Domaine de Bellivière, l’orfèvre du chenin
Bien que méconnues, les appellations Jasnières et Coteaux du Loir ont la chance de compter dans leurs rangs un ambassadeur de choix, le Domaine de Bellivière mené par Christine et Eric Nicolas, qui a largement contribué à la reconnaissance des terroirs oubliés de la Sarthe. Venus d’autres horizons, Eric Nicolas a suivi une formation à Montpellier avant de diriger une cave coopérative puis de s’installer dans la Sarthe en 1995, rejoint à plein temps par son épouse en 2006. Depuis leur installation, ils ont vu la région évoluer avec l’arrivée d’une nouvelle génération de vignerons mais qui peine encore à valoriser une production très tournée vers la grande distribution.
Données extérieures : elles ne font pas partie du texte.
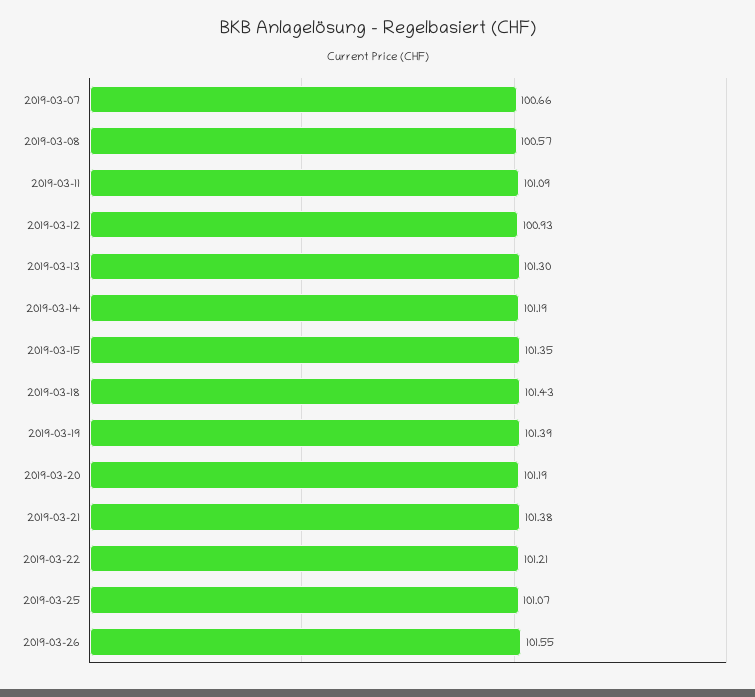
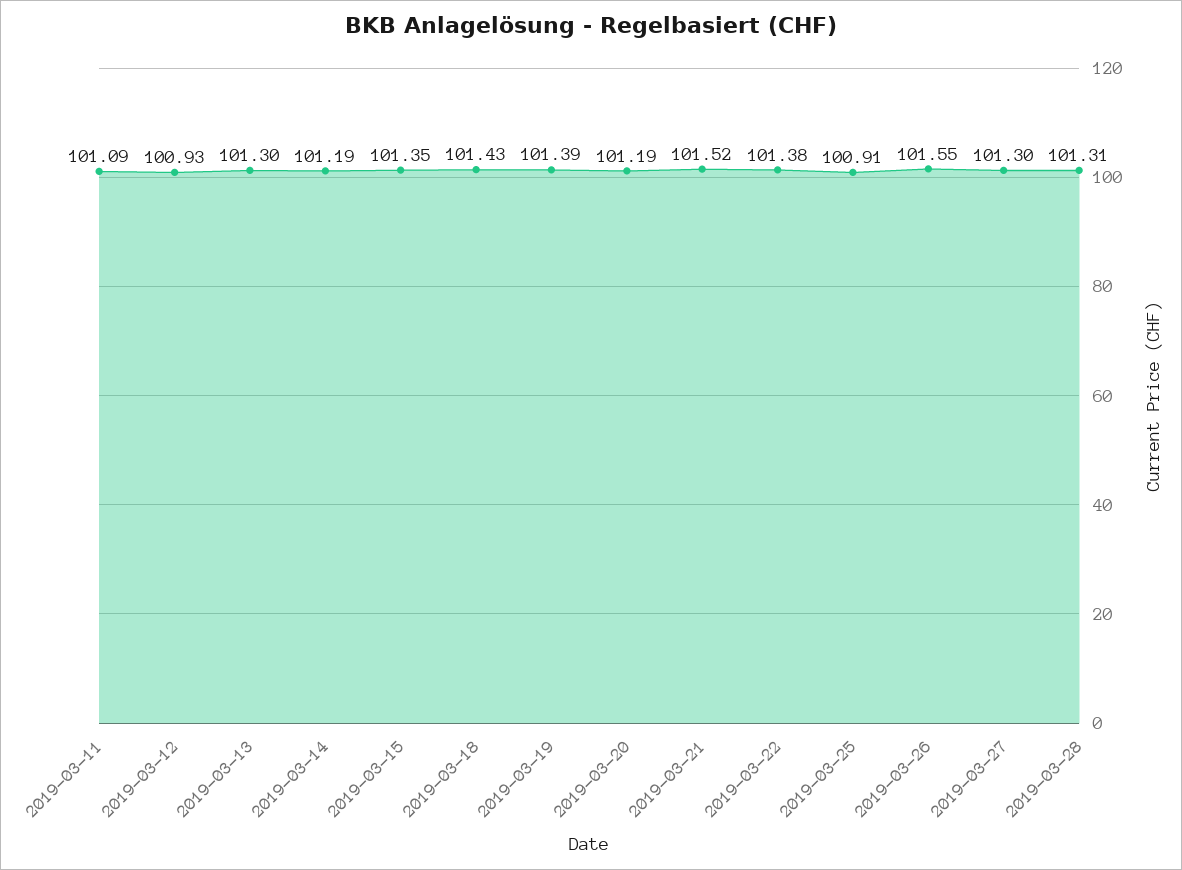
2019-03-07: 100.66 -> none
2019-03-08: 100.57 -> none
2019-03-21: 101.38 -> 101.52
2019-03-22: 101.21 -> 101.38
2019-03-25: 101.07 -> 100.91
2019-03-27: none -> 101.3
2019-03-28: none -> 101.31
Sur ses 55 parcelles disséminées sur 5 communes, Eric Nicolas a fait le pari inverse avec une viticulture exigeante, biologique puis biodynamique, et des vinifications aussi dépouillées que possible. Il en ressort aujourd’hui une gamme fascinante de vins blancs, dans les deux appellations, entre secs et demi-secs, d’une pureté et d’une précision sans beaucoup d’équivalents dans la Loire. Il faut aussi goûter les rouges (100% pineau d’aunis) dont la cuvée Hommage à Louis Derré, complexe, profonde, qui pinote franchement au nez et possède un vrai potentiel de vieillissement.